At great personal danger, Knight became a strong supporter of the Republican Party. In 1872, he was appointed as a deputy U.S. Marshal for the Southern District to help maintain the fragile democracy.
In the statewide elections of 1875, however, violence and election fraud kept most blacks and Republicans from voting. Democratic candidates committed to "white rule" were swept into office. White terrorists shot out the windows of the Governor's Mansion to intimidate Republican Gov. Adelbert Ames, Ames pleaded for federal troops to help keep order, but President Ulysses S. Grant refused. Ames tried organizing a state militia to protect the voting process. But the tide had already turned against Republican rule in Mississippi, and Ames was forced to resign. He lamented that blacks "are to be returned to a condition of serfdom - an era of second slavery." Blacks could not vote freely in Mississippi again for nearly 100 years.
By the mid-1870s, Knight had separated from his wife, Serena, and married Rachel, a woman formerly enslaved by his grandfather. During the same period, Knight's son, Mat, married Rachel's daughter, Fannie, and Knight's daughter, Molly, married Rachel's son, Jeff. Newton and Rachel Knight had several children before her death in 1889. Newton Knight died on February 16, 1922 at the age of 84. Under the Mississippi Constitution of 1890, it was a crime for whites and blacks to be buried in the same cemetery.
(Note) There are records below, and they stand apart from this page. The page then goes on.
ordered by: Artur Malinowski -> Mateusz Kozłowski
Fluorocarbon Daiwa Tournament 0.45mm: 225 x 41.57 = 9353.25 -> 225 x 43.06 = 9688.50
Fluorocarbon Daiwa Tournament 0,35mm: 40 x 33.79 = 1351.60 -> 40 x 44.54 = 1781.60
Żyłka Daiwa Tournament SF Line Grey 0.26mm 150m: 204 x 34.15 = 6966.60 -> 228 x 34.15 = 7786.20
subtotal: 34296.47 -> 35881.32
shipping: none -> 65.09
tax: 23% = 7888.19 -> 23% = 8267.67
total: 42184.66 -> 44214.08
Yet even in death, Knight was defiant. He left careful instructions for his funeral and was buried on a high ridge overlooking his old farmstead in a simple pine box beside Rachel, who had died in 1889. The inscription on his tombstone reads, "He Lived for Others."
Much has been written about Newton Knight-some pro, others con, a few balanced. In 1935, Knight's son, Thomas Jefferson "Tom" Knight, published a book about his father, "The Life and Activities of Captain Newton Knight." Tom Knight portrayed his father as a Civil War-era Robin Hood who refused to fight for a cause with which he did not agree. The book noticeably omits Newton Knight's post-war marriage to Rachel.
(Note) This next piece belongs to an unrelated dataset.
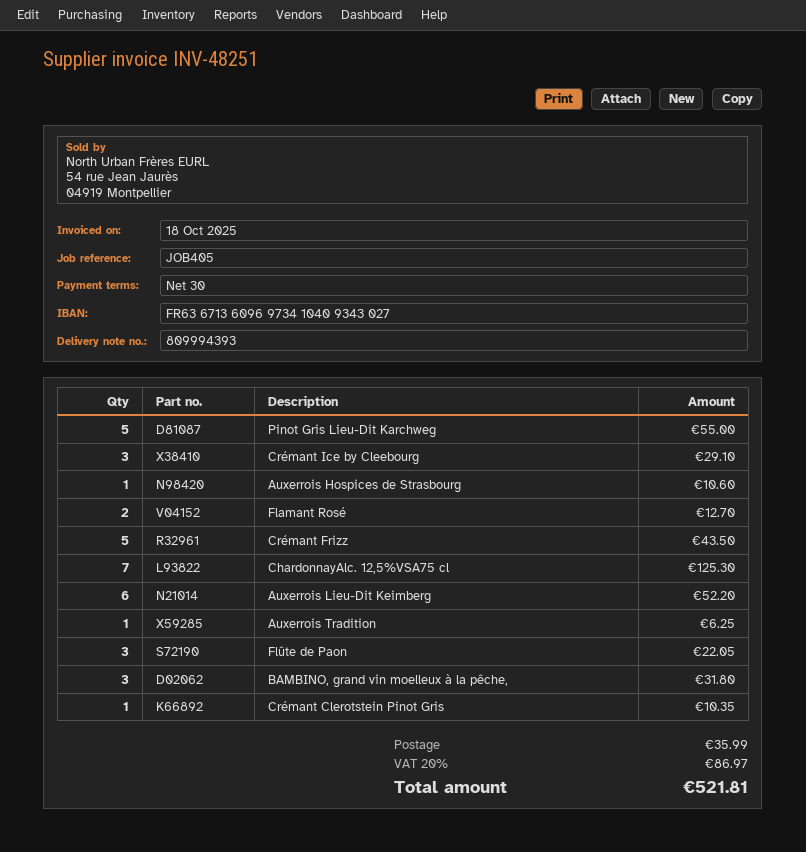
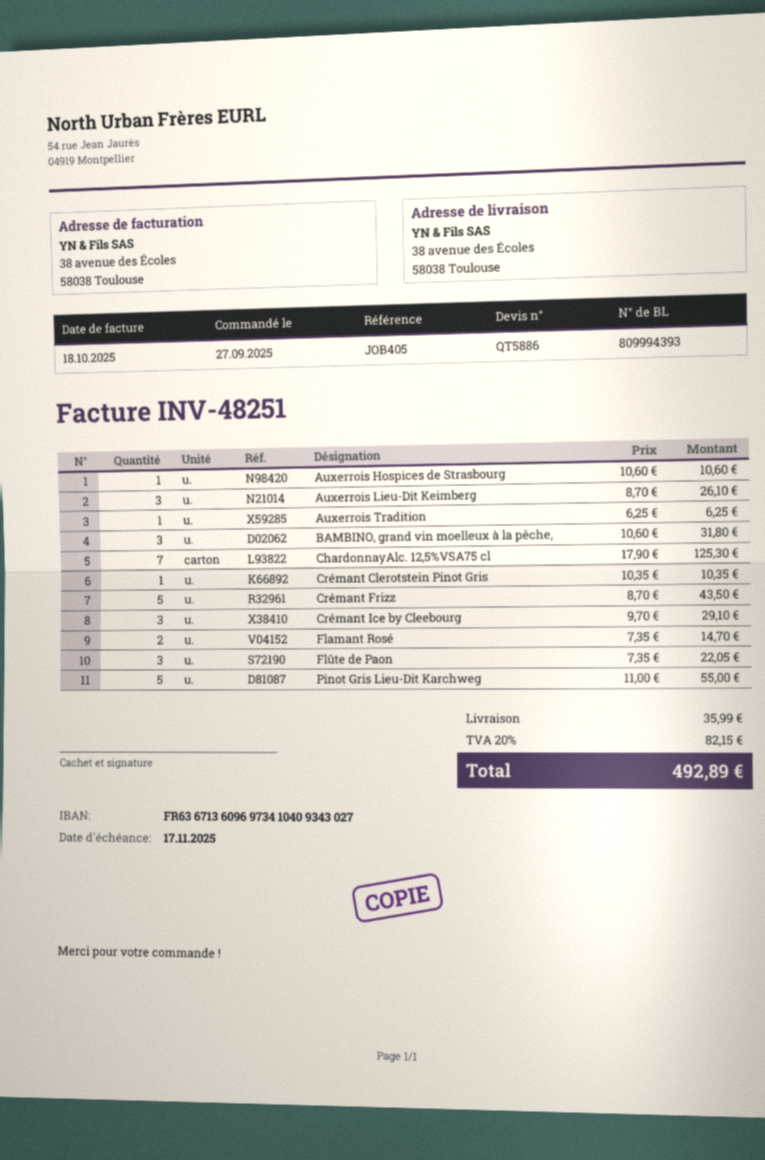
Flamant Rosé: 2 for 12.70 -> 2 for 14.70
Auxerrois Lieu-Dit Keimberg: 6 for 52.20 -> 3 for 26.10
tax: 20% = 86.97 -> 20% = 82.15
total: 521.81 -> 492.89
The 1942 James H. Street novel, "Tap Roots," is loosely based on the Knight Company's actions. Though the book is a work of fiction, the novel's protagonist, Hoab Dabney, was inspired by Newton Knight. The book was the basis of the 1948 film, "Tap Roots," which was directed by George Marshall, and starred Van Heflin and Susan Hayward.
In 1951, Knight's grandniece, Ethel Knight, published "The Echo of the Black Horn," a scathing denunciation of Knight and the Knight Company. Dedicating the book to the Confederate veterans of Jones County, Ethel Knight portrayed Newton as a backward, ignorant, murderous traitor. She argued that most members of the Knight Company were not Unionists, but had been manipulated by Knight into joining his cause.
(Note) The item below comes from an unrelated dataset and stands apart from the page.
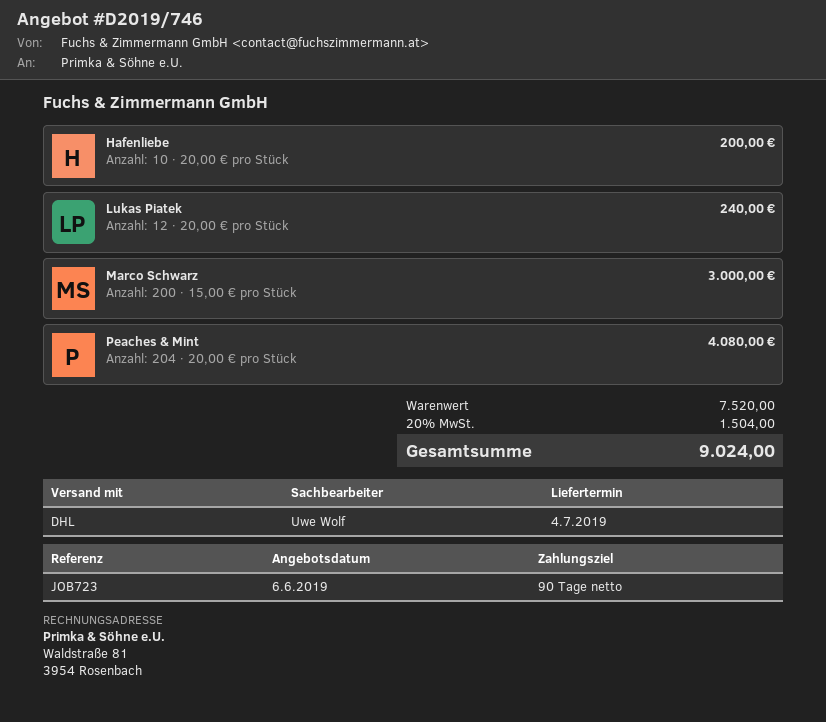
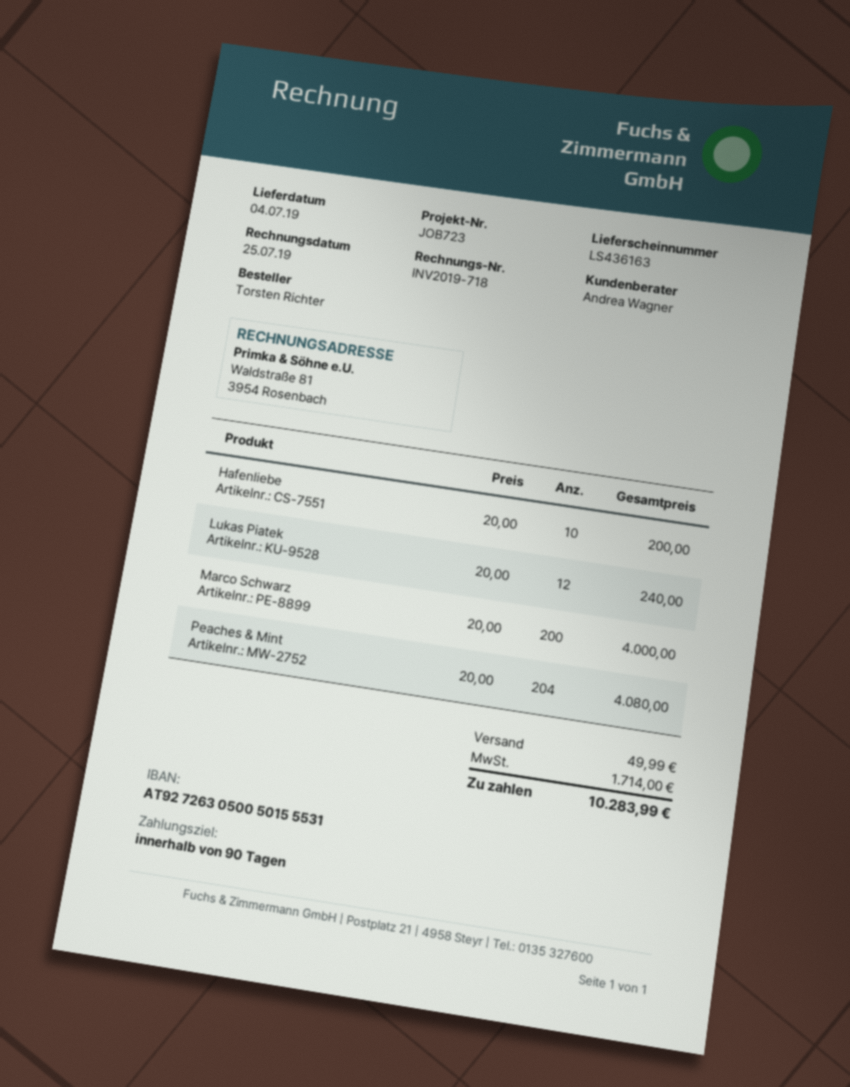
sales rep: Uwe Wolf -> Andrea Wagner
Marco Schwarz: 200 x 15.00 = 3000.00 -> 200 x 20.00 = 4000.00
shipping: none -> 49.99
tax: 1504.00 -> 1714.00
total: 9024.00 -> 10283.99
In 2003, historian Victoria Bynum's book "The Free State of Jones" was published by the University of North Carolina Press. This book provides a broader view of the Knight Company, taking into account the economic, religious and genealogical factors that helped shape the views of Civil War-era residents of the Jones County area. Bynum provides numerous examples of Knight stating his pro-Union sentiments after the war, and notes the influence of the staunchly pro-Union Collins family, many of whom were members of the Knight Company. She also brings to light the many women and slaves who provided assistance to Knight and his men.
In 2009, Sally Jenkins and John Stauffer published "The State of Jones," which elaborates on Knight's pro-Union sympathies and presents evidence that his views on race played a significant role in his actions during and after the war.